毎日新聞 2010年2月27日 東京朝刊

 

 

 

聖都のひずみ・エルサレム:/下 「世俗派」流出で財政難


 イスラエル建国の礎となったシオニズム運動を提唱したテオドール・ヘルツェルが眠るエルサレム西部の「ヘルツェルの丘」。歩道に「エルサレムは自由だ」と落書きされていた。黒装束の超正統派ユダヤ教徒、ダビド・リンデルさん(45)がスプレーで塗りつぶしながら、不満そうに言った。「一体、何が『不自由』なのか」。落書きは超正統派の厳しい戒律へのけん制だった。

 近くの住宅街。低家賃で若者や移民が多い世俗的な地区に最近、超正統派が次々と移り住んでいる。隣接地でも同様の現象が起き、元々いた住民が流出した。「自由」のあらがいは、ユダヤ人とパレスチナ人の「聖都」を巡る対立でなく、ユダヤ人同士の「世俗対宗教」の摩擦なのだ。

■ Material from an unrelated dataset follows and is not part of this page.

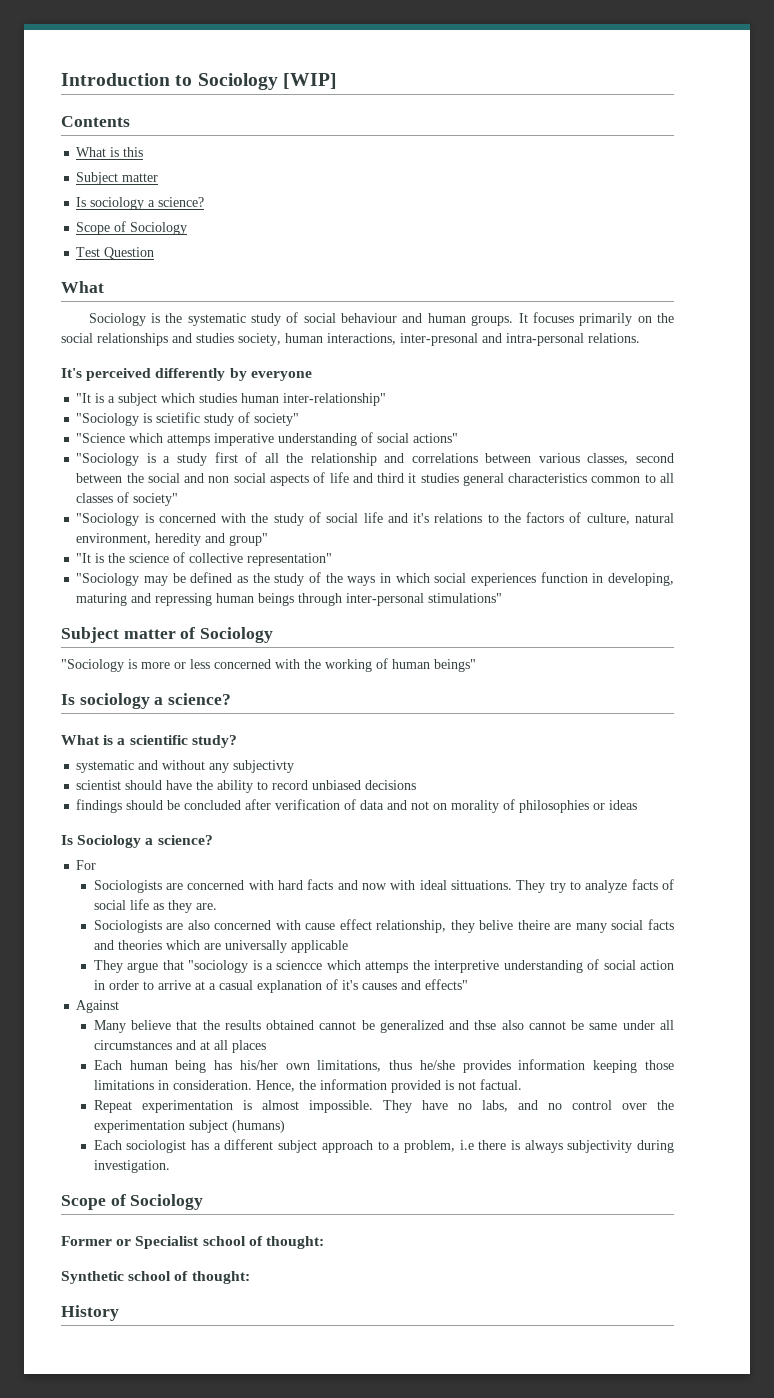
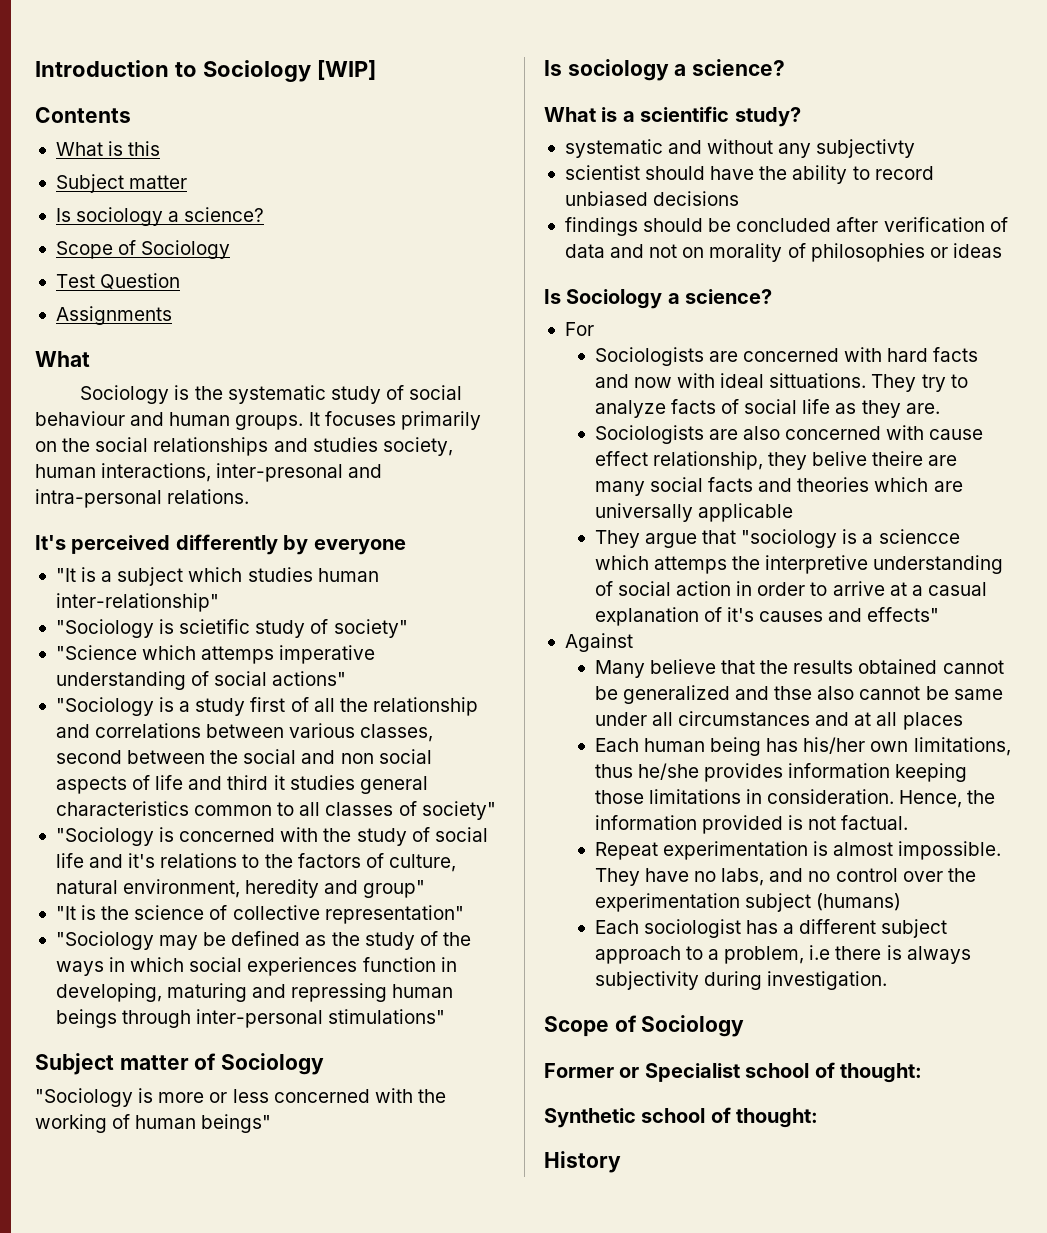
+ Assignments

 超正統派は金曜の日没から土曜の日没までの「安息日」を重視する。この間、労働は一切禁止。車の運転や料理も労働とみなされる。安息日を単なる「休日」ととらえる世俗派にとって、超正統派との「同居」は窮屈以外の何ものでもない。

 デザイナーのイダン・アミールさん(32)は6年前、故郷エルサレムを離れて地中海岸の商業都市テルアビブに移った。「政治的、宗教的に緊張するエルサレムでの生活は重苦しい。帰郷するつもりはない」と言う。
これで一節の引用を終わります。